##### THE DATA #####
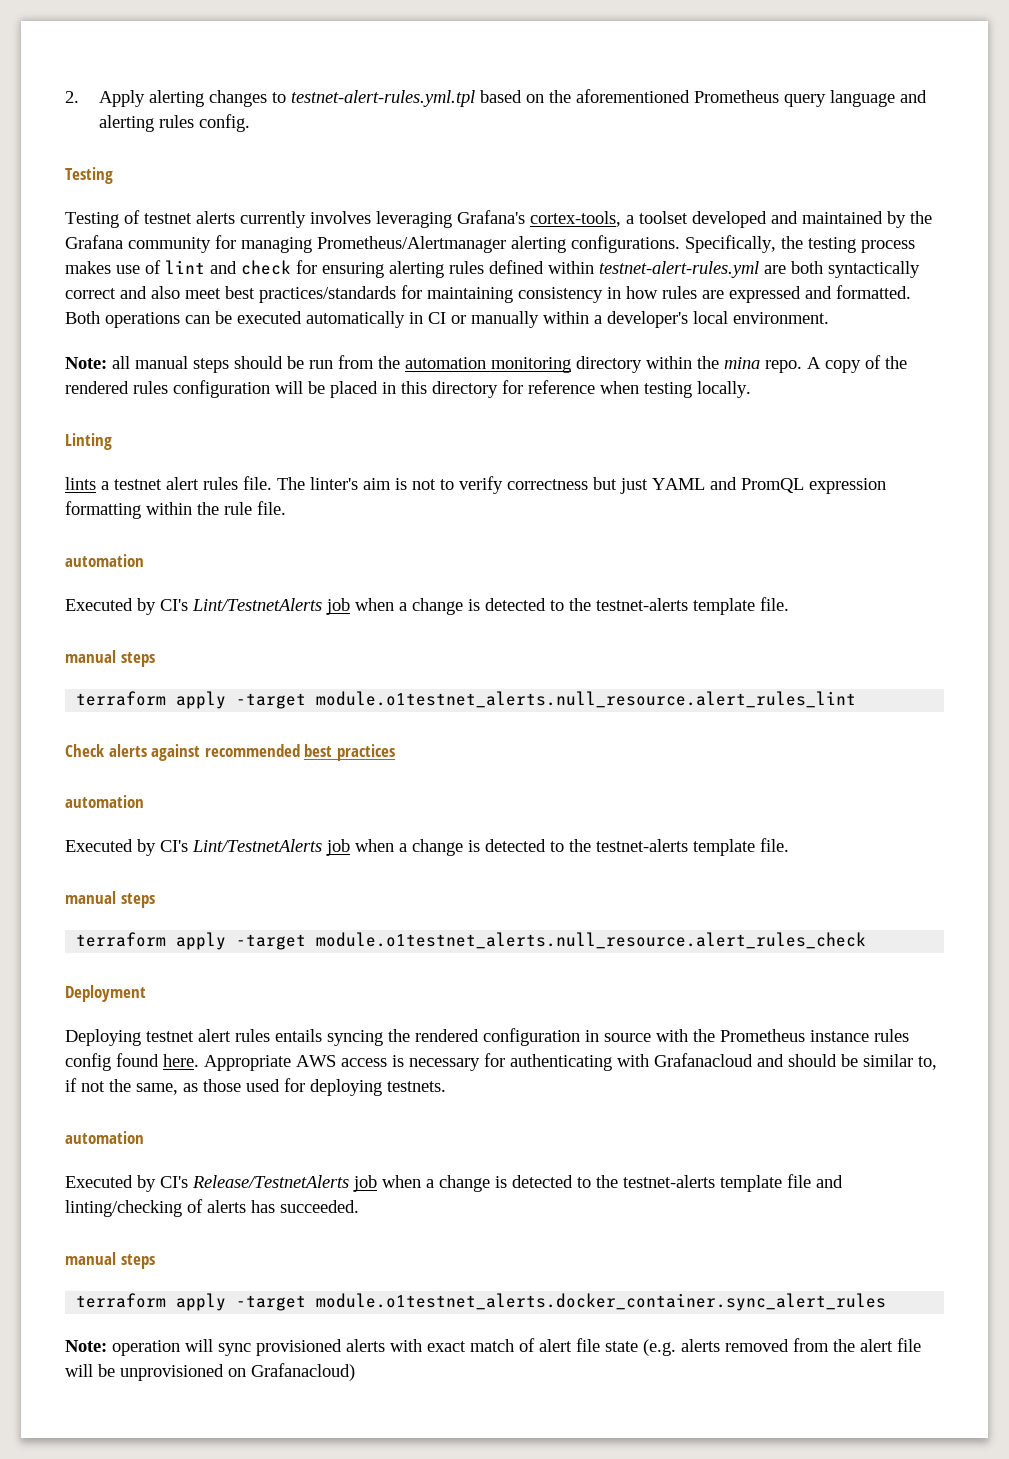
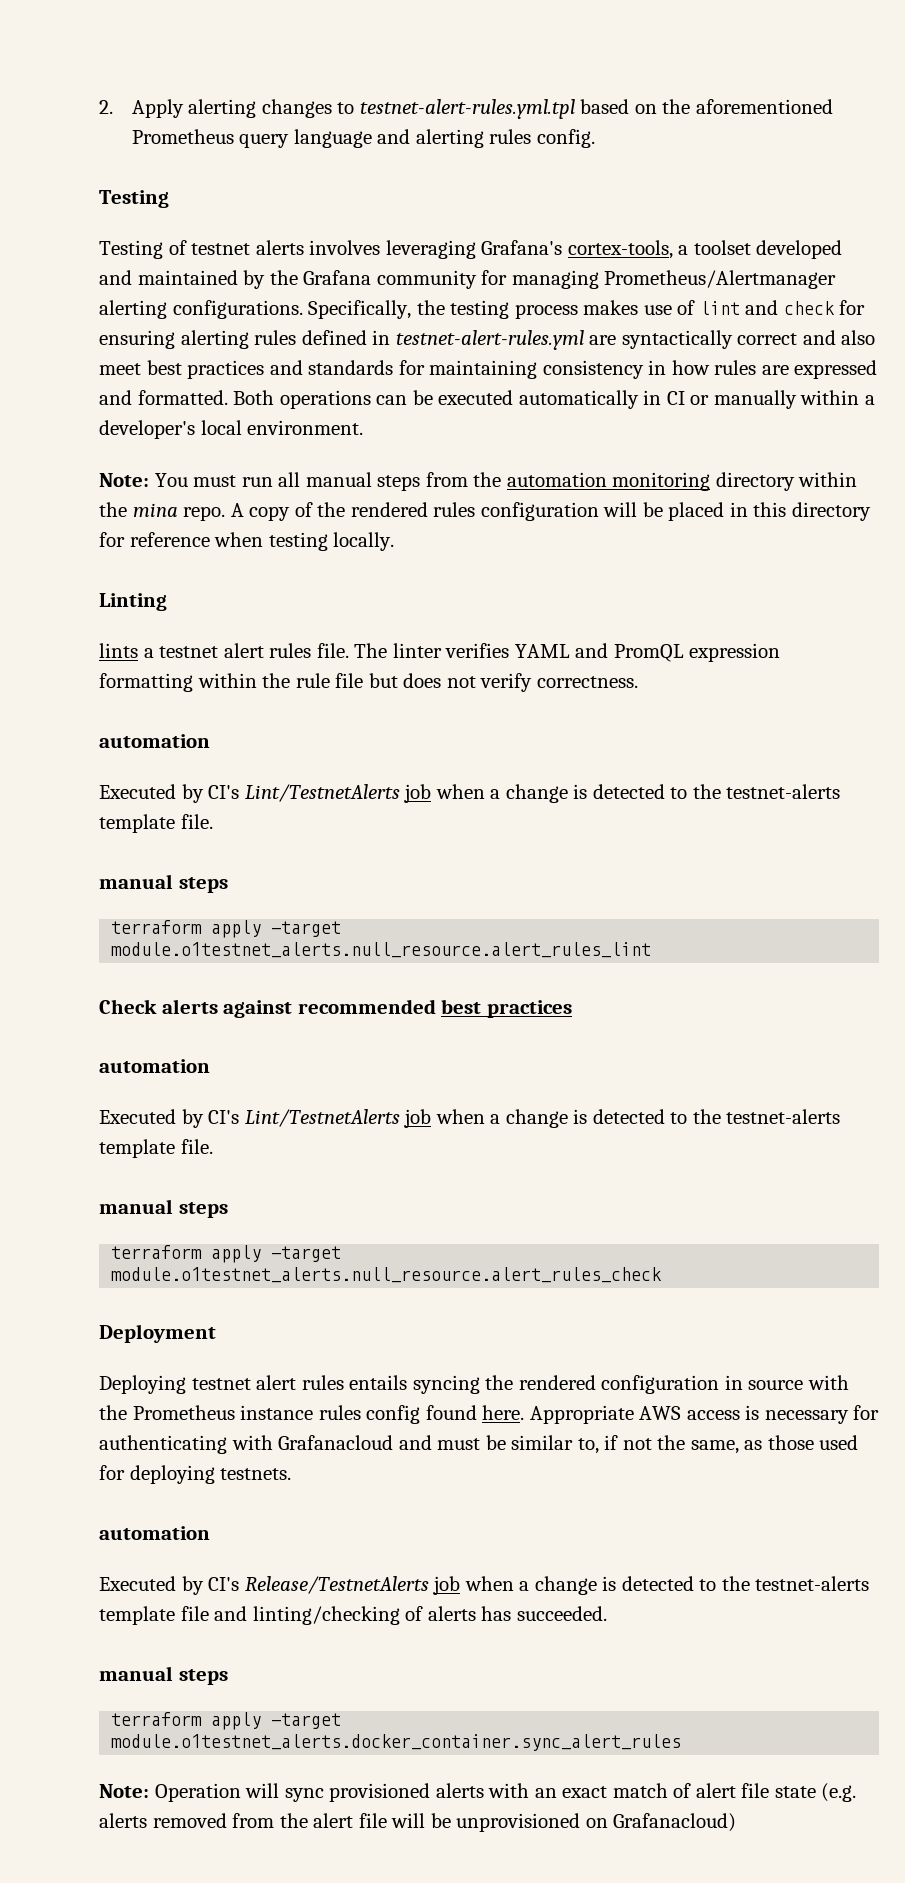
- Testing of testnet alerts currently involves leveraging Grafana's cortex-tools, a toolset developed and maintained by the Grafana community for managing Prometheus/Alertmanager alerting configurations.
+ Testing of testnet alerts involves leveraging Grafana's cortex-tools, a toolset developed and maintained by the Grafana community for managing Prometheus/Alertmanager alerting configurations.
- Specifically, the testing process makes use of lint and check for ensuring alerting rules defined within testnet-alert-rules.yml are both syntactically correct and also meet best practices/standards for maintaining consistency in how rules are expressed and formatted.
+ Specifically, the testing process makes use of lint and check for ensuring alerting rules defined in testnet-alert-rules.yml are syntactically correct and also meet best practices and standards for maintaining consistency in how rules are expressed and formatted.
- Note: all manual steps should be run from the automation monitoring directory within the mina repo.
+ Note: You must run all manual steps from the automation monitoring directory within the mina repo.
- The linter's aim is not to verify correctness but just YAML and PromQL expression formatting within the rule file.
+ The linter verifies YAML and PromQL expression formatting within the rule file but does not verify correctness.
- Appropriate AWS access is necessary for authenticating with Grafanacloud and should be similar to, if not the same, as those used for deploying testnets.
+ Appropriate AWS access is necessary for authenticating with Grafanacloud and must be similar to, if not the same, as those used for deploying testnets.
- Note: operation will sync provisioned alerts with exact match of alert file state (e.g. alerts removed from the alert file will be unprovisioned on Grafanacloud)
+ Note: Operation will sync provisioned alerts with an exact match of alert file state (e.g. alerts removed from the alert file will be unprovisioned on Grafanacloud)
#####
##### THE DATA #####
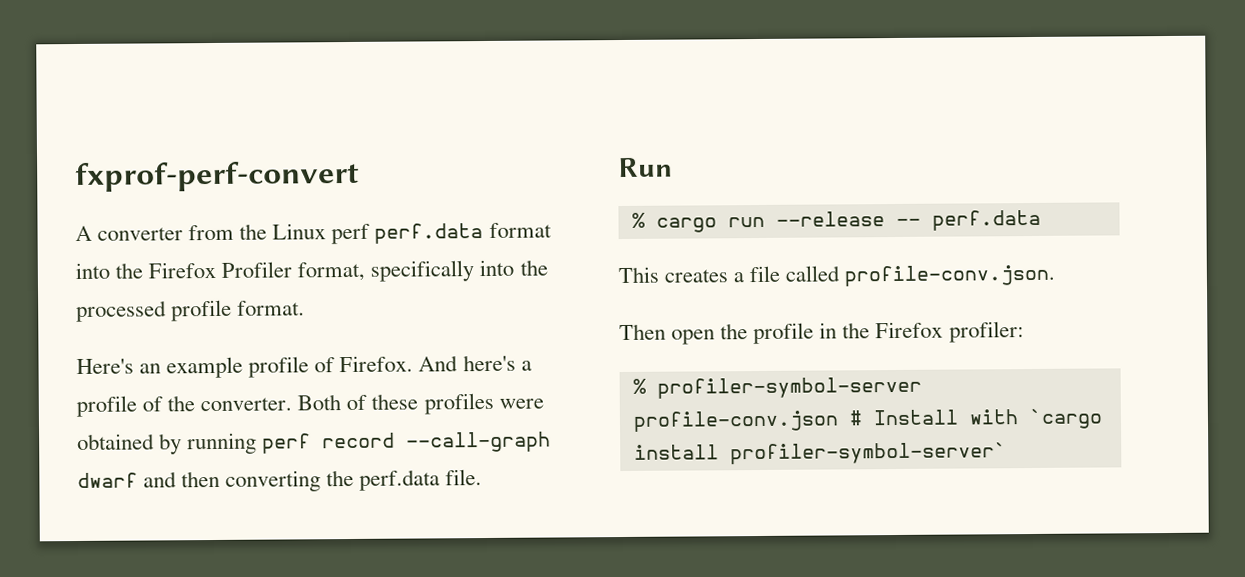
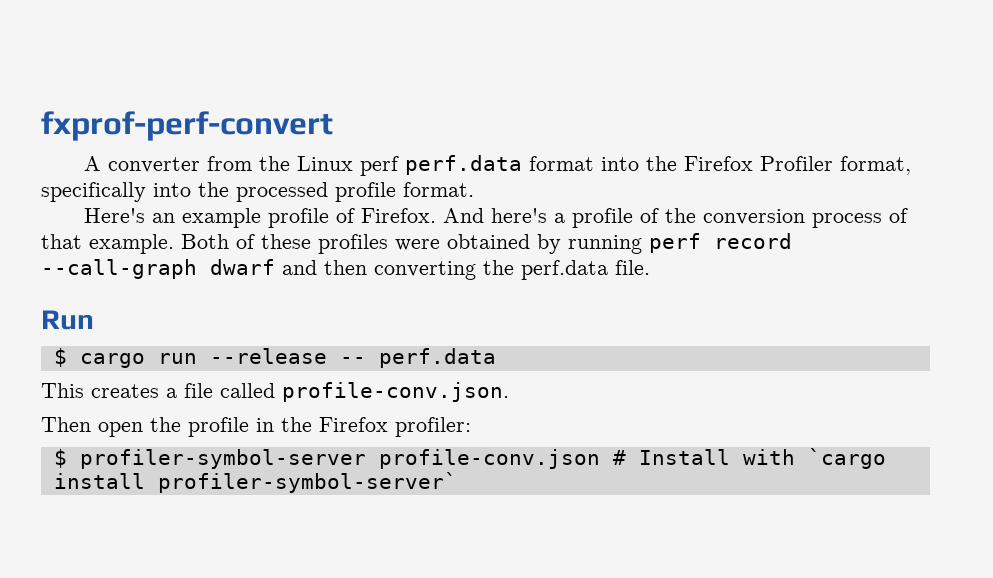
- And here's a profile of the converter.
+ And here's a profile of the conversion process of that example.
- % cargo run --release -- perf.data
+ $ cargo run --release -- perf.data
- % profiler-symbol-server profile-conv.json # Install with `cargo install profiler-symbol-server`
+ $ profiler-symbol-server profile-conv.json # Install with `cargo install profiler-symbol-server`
#####
##### THE DATA #####
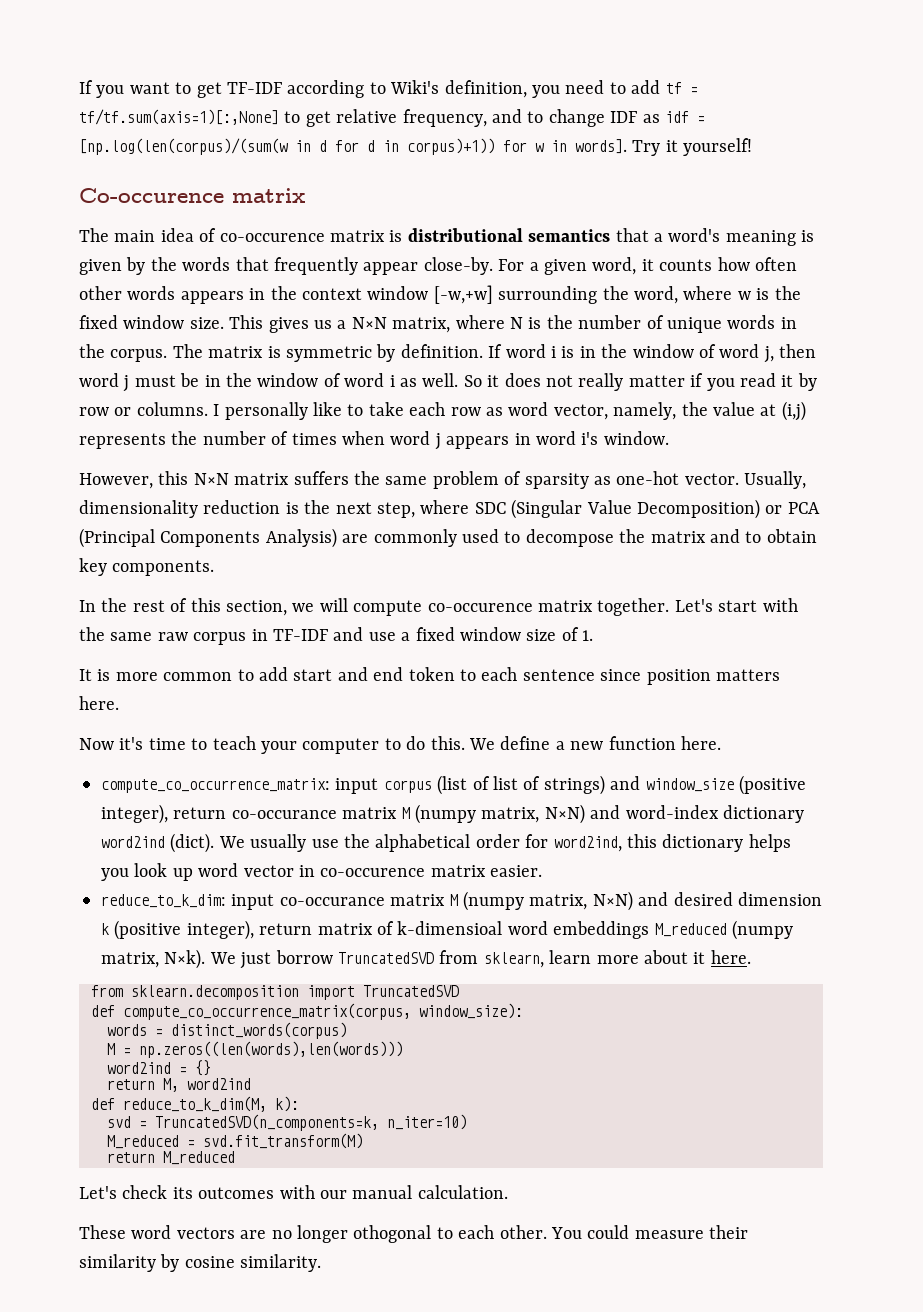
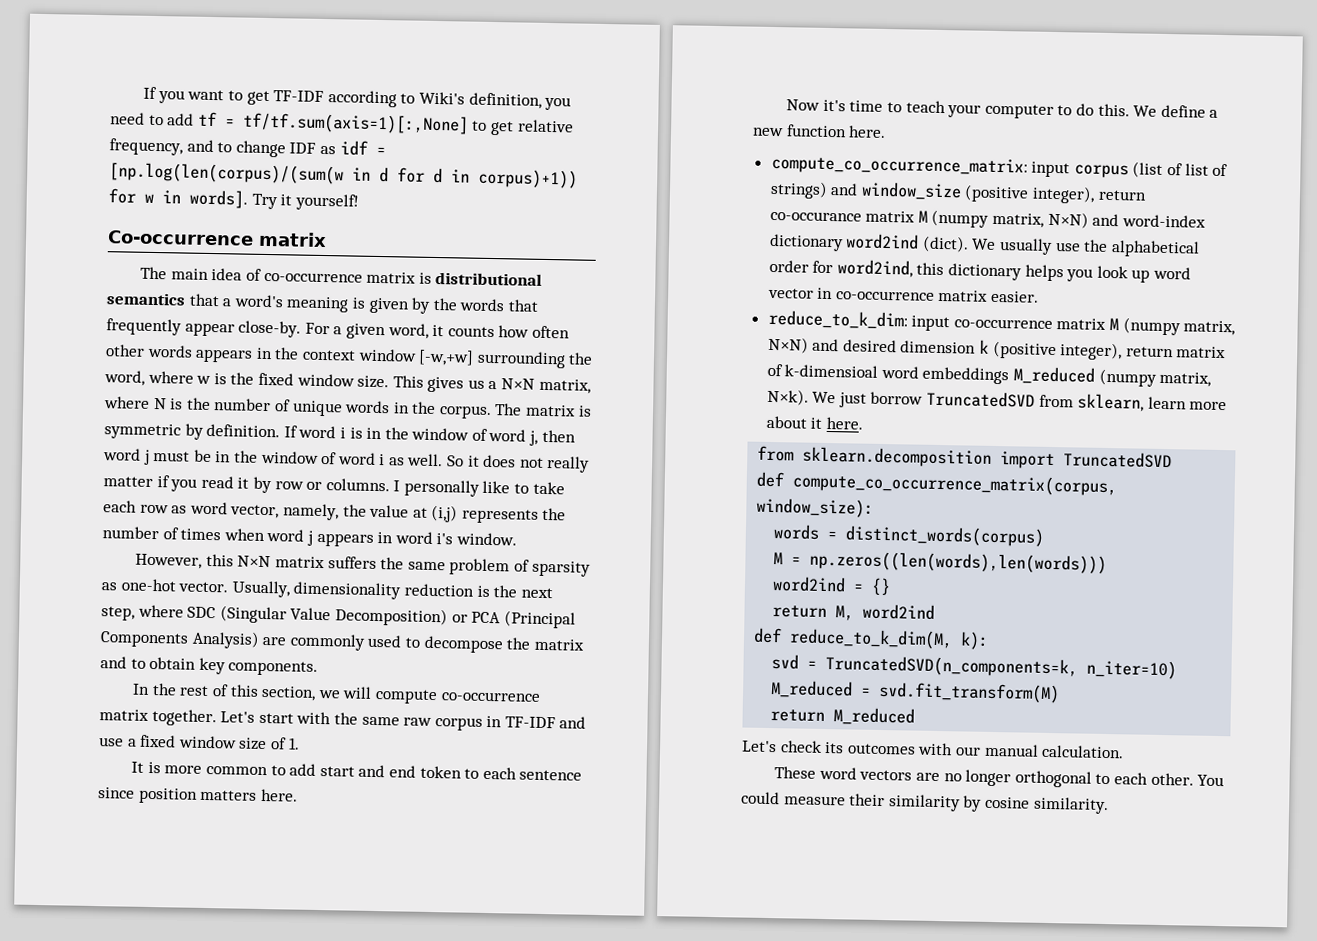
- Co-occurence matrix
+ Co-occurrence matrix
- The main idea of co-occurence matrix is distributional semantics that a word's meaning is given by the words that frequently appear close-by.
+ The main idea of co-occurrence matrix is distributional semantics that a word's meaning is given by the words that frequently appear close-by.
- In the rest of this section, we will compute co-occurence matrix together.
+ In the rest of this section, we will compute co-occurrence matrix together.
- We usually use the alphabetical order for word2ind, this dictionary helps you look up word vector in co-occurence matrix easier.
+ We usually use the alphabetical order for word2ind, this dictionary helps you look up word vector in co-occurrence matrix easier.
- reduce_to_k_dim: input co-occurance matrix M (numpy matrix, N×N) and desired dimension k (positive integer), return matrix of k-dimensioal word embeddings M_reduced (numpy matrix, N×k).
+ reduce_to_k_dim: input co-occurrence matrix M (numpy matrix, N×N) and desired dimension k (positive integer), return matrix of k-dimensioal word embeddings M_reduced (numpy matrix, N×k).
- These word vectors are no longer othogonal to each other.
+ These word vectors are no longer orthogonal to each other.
#####
### EXERCISE:
The answer must be every line from the records above that contains "profile".

### EXPECTED ANSWER:
- And here's a profile of the converter.
+ And here's a profile of the conversion process of that example.
- % profiler-symbol-server profile-conv.json # Install with `cargo install profiler-symbol-server`
+ $ profiler-symbol-server profile-conv.json # Install with `cargo install profiler-symbol-server`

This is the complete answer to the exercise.